● WORK INSTRUCTION: Return nothing but the lines from the line with "total: 4530.93 -> 3461.66" through the last line of the entries that follow, copied exactly and free of pictures.

_ _ _ _ _ _ _

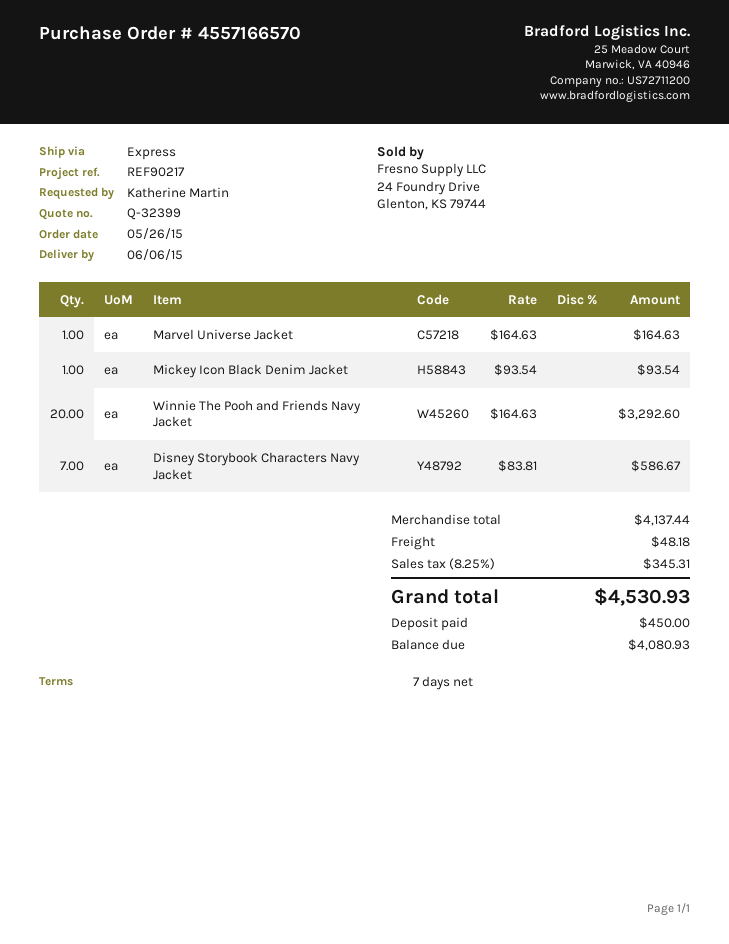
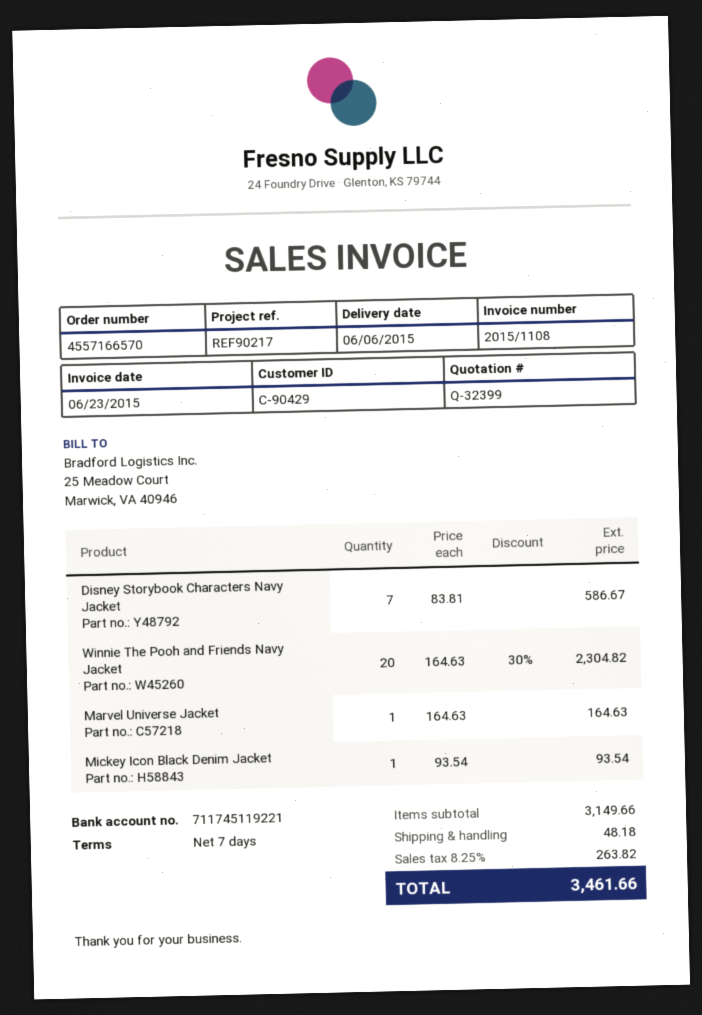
Winnie The Pooh and Friends Navy Jacket: 20 x 164.63 = 3292.60 -> 20 x 164.63 - 30% = 2304.82
subtotal: 4137.44 -> 3149.66
tax: 8.25% = 345.31 -> 8.25% = 263.82
total: 4530.93 -> 3461.66

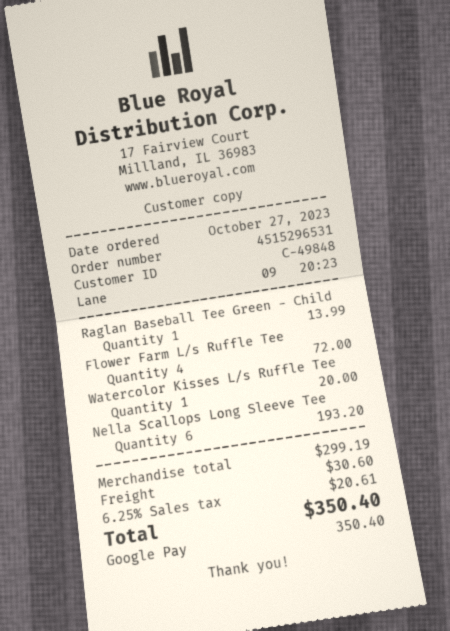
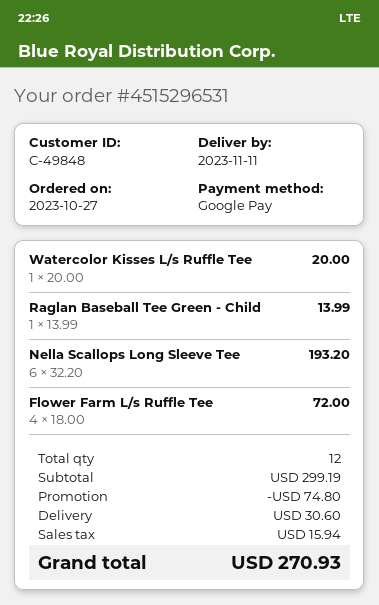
discount: none -> 74.80
tax: 20.61 -> 15.94
total: 350.40 -> 270.93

_ _ _ _ _ _ _

● RESPONSE:
total: 4530.93 -> 3461.66

discount: none -> 74.80
tax: 20.61 -> 15.94
total: 350.40 -> 270.93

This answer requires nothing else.